WORK TO COMPLETE: If a line in the records contains the string "renewed", show that line.
================
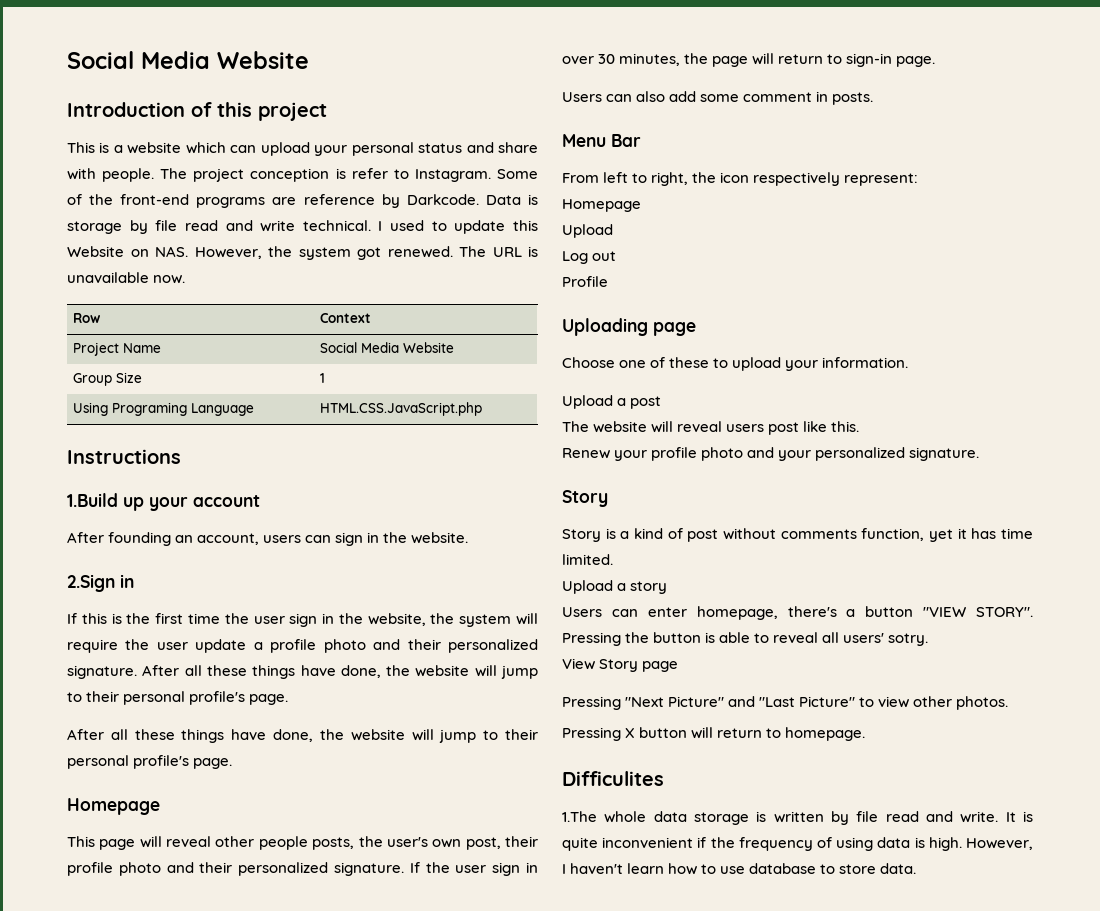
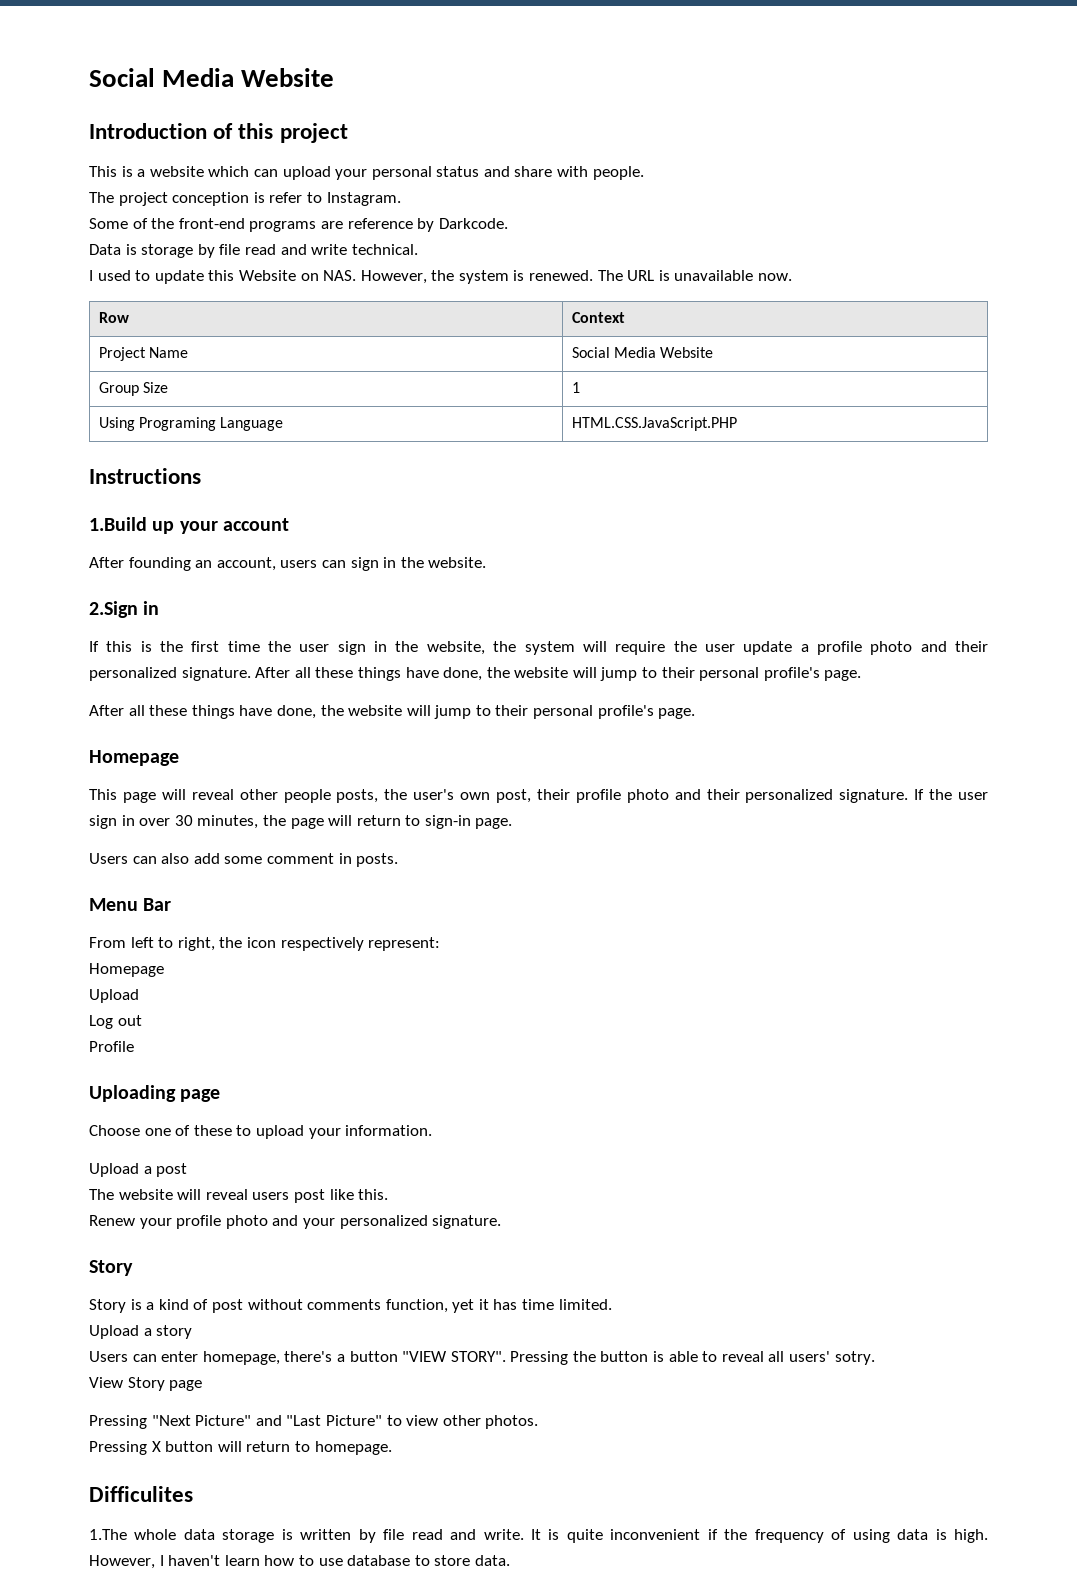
- This is a website which can upload your personal status and share with people. The project conception is refer to Instagram. Some of the front-end programs are reference by Darkcode. Data is storage by file read and write technical. I used to update this Website on NAS. However, the system got renewed.
+ This is a website which can upload your personal status and share with people.
+ The project conception is refer to Instagram.
+ Some of the front-end programs are reference by Darkcode.
+ Data is storage by file read and write technical.
+ I used to update this Website on NAS. However, the system is renewed.
- Using Programing Language | HTML.CSS.JavaScript.php
+ Using Programing Language | HTML.CSS.JavaScript.PHP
================
COMPLETED EXERCISE:
- This is a website which can upload your personal status and share with people. The project conception is refer to Instagram. Some of the front-end programs are reference by Darkcode. Data is storage by file read and write technical. I used to update this Website on NAS. However, the system got renewed.
+ I used to update this Website on NAS. However, the system is renewed.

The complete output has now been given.